# Self-Hosted Web Proxy?



## raindog308 (Mar 18, 2014)

What are some good choices for a self-hosted web proxy that works like anonymizer, et al?

In other words:

1. Fire up my web browser

2. Go to URL I'm hosting on a VPS.  Probably htaccess'd

3. Type in a URL

4. Browse the Interwebs

5. Bask in ultral33t secrecy

OK, step #5 can be skipped.  Mainly, I'm interested in not having proxy.my-employer.com show up when I'm browsing from work.  Not trying to do anything nefarious.

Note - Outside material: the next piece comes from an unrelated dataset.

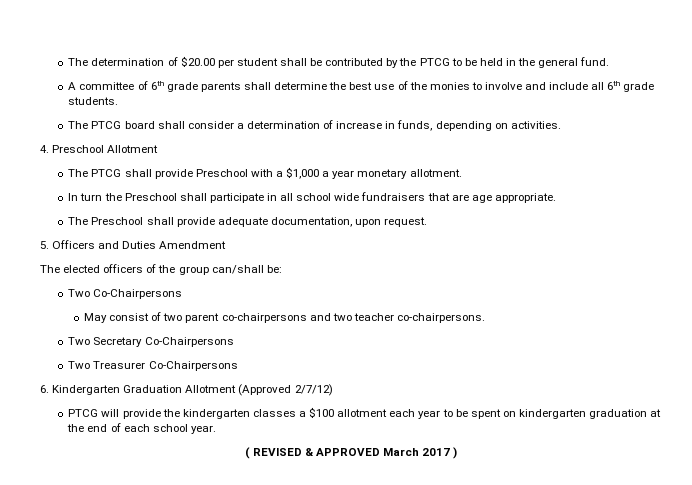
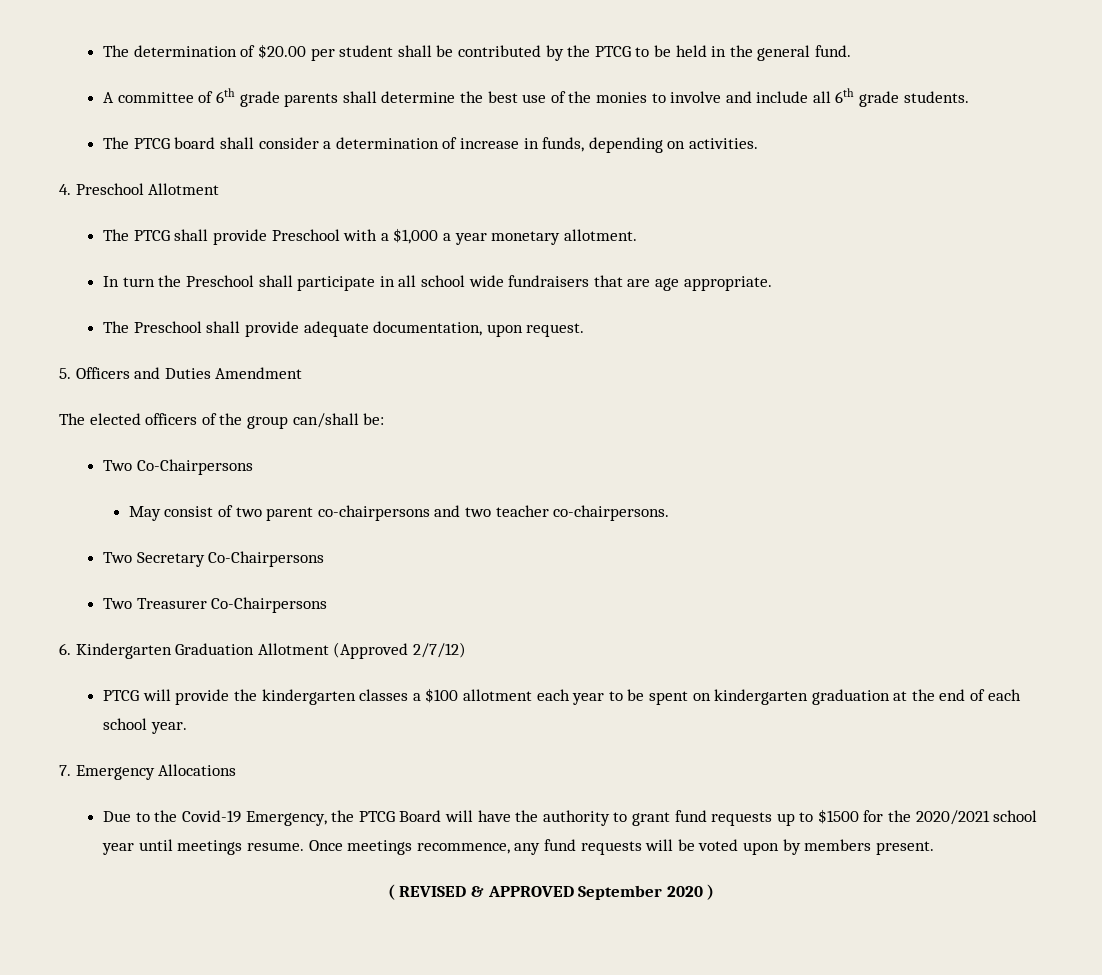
+ 7. Emergency Allocations
+ Due to the Covid-19 Emergency, the PTCG Board will have the authority to grant fund requests up to $1500 for the 2020/2021 school year until meetings resume. Once meetings recommence, any fund requests will be voted upon by members present.
- ( REVISED & APPROVED March 2017 )
+ ( REVISED & APPROVED September 2020 )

I'm aware of VPN, etc...looking for something that is exclusively port 80/443.


----------



## WebSearchingPro (Mar 18, 2014)

I think this is what you are looking for - http://www.glype.com/

Its essentially a PHP script that has a URL bar and lets you browse through it.


----------



## raindog308 (Mar 18, 2014)

Ah yes, that rings a bell - thank you.


----------



## notFound (Mar 18, 2014)

Glype yeah, that's the most common and up to date one, there's also PHProxy (I think also called phpMyProxy) and a tonne of older scripts, not all PHP based but for obvious reasons I would go with the newer and updated ones. I only really used these when I *really* had to, not ideal at all and break a lot of web-pages.


----------



## AuroraZero (Mar 18, 2014)

Squid can do this as well. I am looking into this as well and have been using squid for it. Works okay but some sites just do not like it either.


----------



## drmike (Mar 19, 2014)

Can always use a SSH tunnel from work to home... and jump out there to the world...

The web software proxies above are severely depreciated in usefulness today with all the javascrap and complexity that break / refuse to serve out to said proxies.  If you use such sites, those software solutions won't be sufficient.

There is also sshuttle which @MannDude is a fan of.


----------



## Erawan (Mar 19, 2014)

I choose to use squid3 rather than Glype. Because our Glype installation can be indexed by Google or search engine, and many poeple will use it for free. ( If we don't set a whitelist or protection)


----------



## nunim (Mar 19, 2014)

Erawan said:


> I choose to use squid3 rather than Glype. Because our Glype installation can be indexed by Google or search engine, and many poeple will use it for free. ( If we don't set a whitelist or protection)


You can disallow indexing, or as specified in the original post, setup HTTP auth.  Glype works fairly well, I haven't used it in awhile but PHP Proxys work fine for most websites.


----------



## Dylan (Mar 19, 2014)

Glype works great. Just make sure you hide or protect it or once it gets out or your bandwidth will be used up like crazy.


----------



## raindog308 (Mar 19, 2014)

drmike said:


> Can always use a SSH tunnel from work to home... and jump out there to the world...


 

There are some web proxies that are impossible to ssh tunnel through.  Squid, etc. are fine but some of the Microsoft web proxies resist tunneling...or at least my attempts.


----------



## oneilonline (Mar 20, 2014)

Squid and SwitchySharp browser addon. Has worked pretty well...


----------



## leto12 (Apr 1, 2014)

You can use OpenVPN  on a little linux VPS.

It's easy to make and cost only 1 or 2$ a month if you take a small VPS.


----------